TTS icon indicating copy to clipboard operation
TTS copied to clipboard

[Bug] Synthesizer.py does not compute speaker_embedding for inference on fine-tuned YourTTS

Open RedSoutherly opened this issue 2 years ago β€’ 5 comments

Describe the bug

Using a YourTTS model which has been fine-tuned on a VCTK format dataset with a single speaker. This model requires that the speaker_embeddings be given as d_vectors for inference on a learned speaker. However, the following code in TTS/utils/synthesizer.py

# handle Neon models with single speaker.
     if len(self.tts_model.speaker_manager.name_to_id) == 1:

causes execution to skip over the check for 'use_d_vector_file' in the following elif block. This causes speaker_embedding to be left as None, and the program later crashes due to a conv1d layer receiving None as its input.

This is fixed for me if I copy the speaker_embedding calculation to be included in the first if statement. I.e.

# handle Neon models with single speaker.
      if len(self.tts_model.speaker_manager.name_to_id) == 1:
          speaker_id = list(self.tts_model.speaker_manager.name_to_id.values())[0]
          if self.tts_config.use_d_vector_file:
              # get the average speaker embedding from the saved d_vectors.
              speaker_embedding = self.tts_model.speaker_manager.get_mean_embedding(
                  speaker_name, num_samples=None, randomize=False
              )
              speaker_embedding = np.array(speaker_embedding)[None, :]  # [1 x embedding_dim]

To Reproduce

Use the train_yourtts.py recipe to finetune a VCTK format dataset which only has a single speaker.
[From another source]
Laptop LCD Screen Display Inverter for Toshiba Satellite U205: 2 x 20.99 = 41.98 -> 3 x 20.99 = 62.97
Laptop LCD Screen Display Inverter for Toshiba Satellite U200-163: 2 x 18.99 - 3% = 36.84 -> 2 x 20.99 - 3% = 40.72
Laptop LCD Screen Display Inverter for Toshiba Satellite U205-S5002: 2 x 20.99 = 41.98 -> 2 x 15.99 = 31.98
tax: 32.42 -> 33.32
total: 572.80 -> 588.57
I used the experiment 1 checkpoint of YourTTS as a restore point since this was configured for a single language.

Use the tts command to perform inference using the custom model:

tts --text "Hello" --out_path test.wav --model_path <model-path>/best_model.pth --config_path <model-path>/config.json --speaker_idx <speaker_name>

See the following error:

Traceback (most recent call last):
  File "/home/ubuntu/miniconda3/envs/coqui-local/bin/tts", line 8, in <module>
    sys.exit(main())
  File "/home/ubuntu/TTS/TTS/bin/synthesize.py", line 357, in main
    wav = synthesizer.tts(
  File "/home/ubuntu/TTS/TTS/utils/synthesizer.py", line 287, in tts
    outputs = synthesis(
  File "/home/ubuntu/TTS/TTS/tts/utils/synthesis.py", line 216, in synthesis
    outputs = run_model_torch(
  File "/home/ubuntu/TTS/TTS/tts/utils/synthesis.py", line 50, in run_model_torch
    outputs = _func(
  File "/home/ubuntu/miniconda3/envs/coqui-local/lib/python3.10/site-packages/torch/autograd/grad_mode.py", line 27, in decorate_context
    return func(*args, **kwargs)
  File "/home/ubuntu/TTS/TTS/tts/models/vits.py", line 1162, in inference
    o = self.waveform_decoder((z * y_mask)[:, :, : self.max_inference_len], g=g)
  File "/home/ubuntu/miniconda3/envs/coqui-local/lib/python3.10/site-packages/torch/nn/modules/module.py", line 1194, in _call_impl
    return forward_call(*input, **kwargs)
  File "/home/ubuntu/TTS/TTS/vocoder/models/hifigan_generator.py", line 250, in forward
    o = o + self.cond_layer(g)
  File "/home/ubuntu/miniconda3/envs/coqui-local/lib/python3.10/site-packages/torch/nn/modules/module.py", line 1194, in _call_impl
    return forward_call(*input, **kwargs)
  File "/home/ubuntu/miniconda3/envs/coqui-local/lib/python3.10/site-packages/torch/nn/modules/conv.py", line 313, in forward
    return self._conv_forward(input, self.weight, self.bias)
  File "/home/ubuntu/miniconda3/envs/coqui-local/lib/python3.10/site-packages/torch/nn/modules/conv.py", line 309, in _conv_forward
    return F.conv1d(input, weight, bias, self.stride,
TypeError: conv1d() received an invalid combination of arguments - got (NoneType, Parameter, Parameter, tuple, tuple, tuple, int), but expected one of:
 * (Tensor input, Tensor weight, Tensor bias, tuple of ints stride, tuple of ints padding, tuple of ints dilation, int groups)
      didn't match because some of the arguments have invalid types: (NoneType, Parameter, Parameter, tuple, tuple, tuple, int)
 * (Tensor input, Tensor weight, Tensor bias, tuple of ints stride, str padding, tuple of ints dilation, int groups)
      didn't match because some of the arguments have invalid types: (NoneType, Parameter, Parameter, tuple, tuple, tuple, int)

Expected behavior

The expected behaviour is the regular synthesis of audio using the model.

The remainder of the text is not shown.